Pramono menjelaskan, pembentukan Lembaga Adat dan Kebudayaan Betawi merupakan amanat Undang-Undang Nomor 2 Tahun 2024 tentang Provinsi Daerah Khusus Jakarta. Ketentuan tersebut tercantum dalam Pasal 31 yang mengatur pelibatan lembaga adat dan kebudayaan Betawi dalam upaya memajukan kebudayaan.
Dia mengatakan, nuansa budaya Betawi kini semakin mewarnai berbagai kegiatan pemerintahan di Balai Kota Jakarta. Salah satunya, setiap pelantikan pejabat diwajibkan mengenakan pakaian adat Betawi, yakni Kebaya Encim bagi perempuan dan Ujung Serong bagi laki-laki.

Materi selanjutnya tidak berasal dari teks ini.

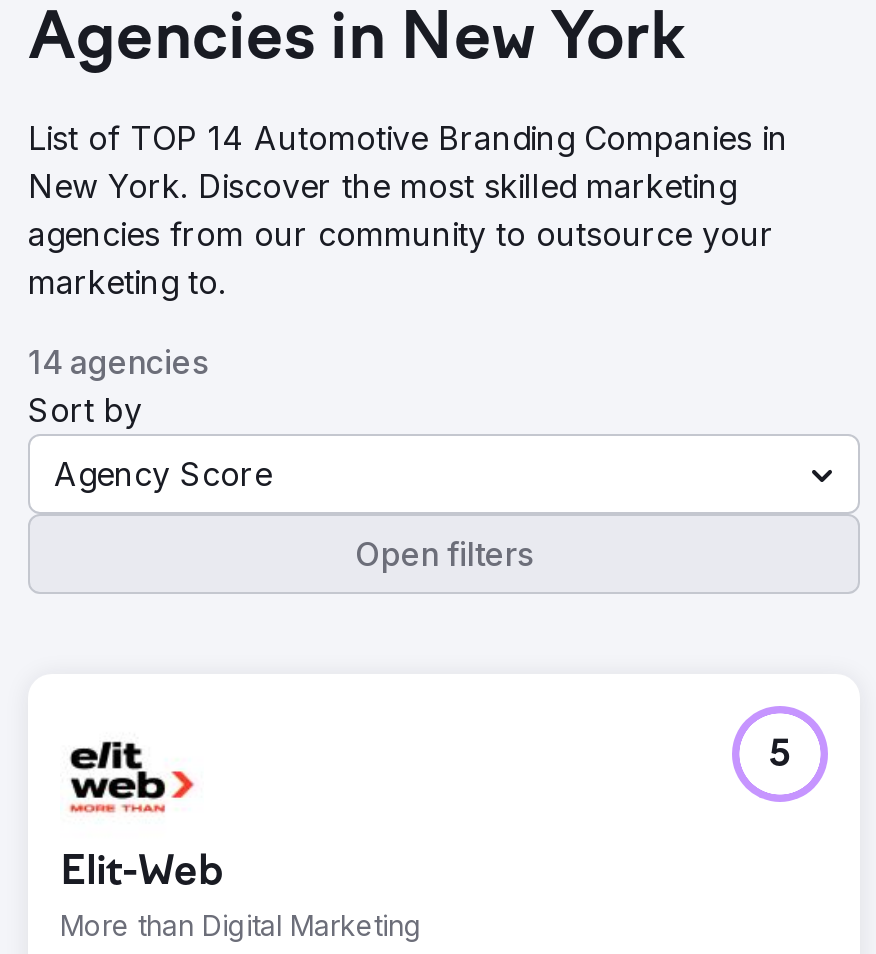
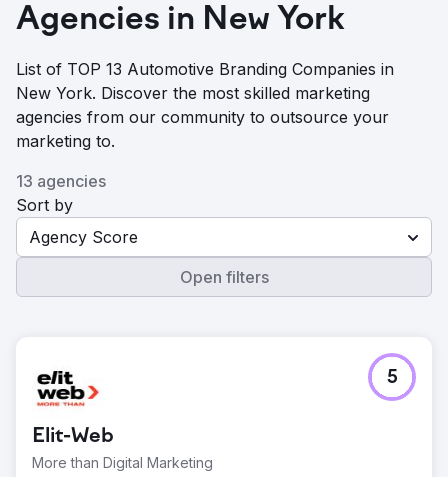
[28,118,788,158] List of TOP 14 Automotive Branding Companies in -> [16,59,394,79] List of TOP 13 Automotive Branding Companies in
[28,342,208,382] 14 agencies -> [16,171,106,191] 13 agencies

Selain itu, Bir Pletok dan Dodol Betawi juga menjadi sajian khas yang disuguhkan bagi para tamu yang berkunjung ke Balai Kota Jakarta. Pemerintah Provinsi Jakarta juga terus mendorong pelestarian tradisi Betawi melalui penyelenggaraan Lebaran Betawi, Andilan Kebo, hingga menggagas pelaksanaan haul bagi ulama dan habib Betawi.
"Upaya mewujudkan Jakarta menuju kota global tidak sekadar pembangunan fisik. Upaya itu juga harus diimbangi dengan penguatan budaya agar tidak tercabut dari akarnya," kata Pramono.
Pramono mengajak seluruh pihak untuk menerima dan menghormati apabila Pergub tentang Lembaga Adat dan Kebudayaan Betawi nantinya diterbitkan. Menurutnya, regulasi tersebut akan menjadi warisan penting bagi Jakarta dalam jangka panjang.
"Pergub ini adalah peninggalan kita dalam masa yang panjang," katanya.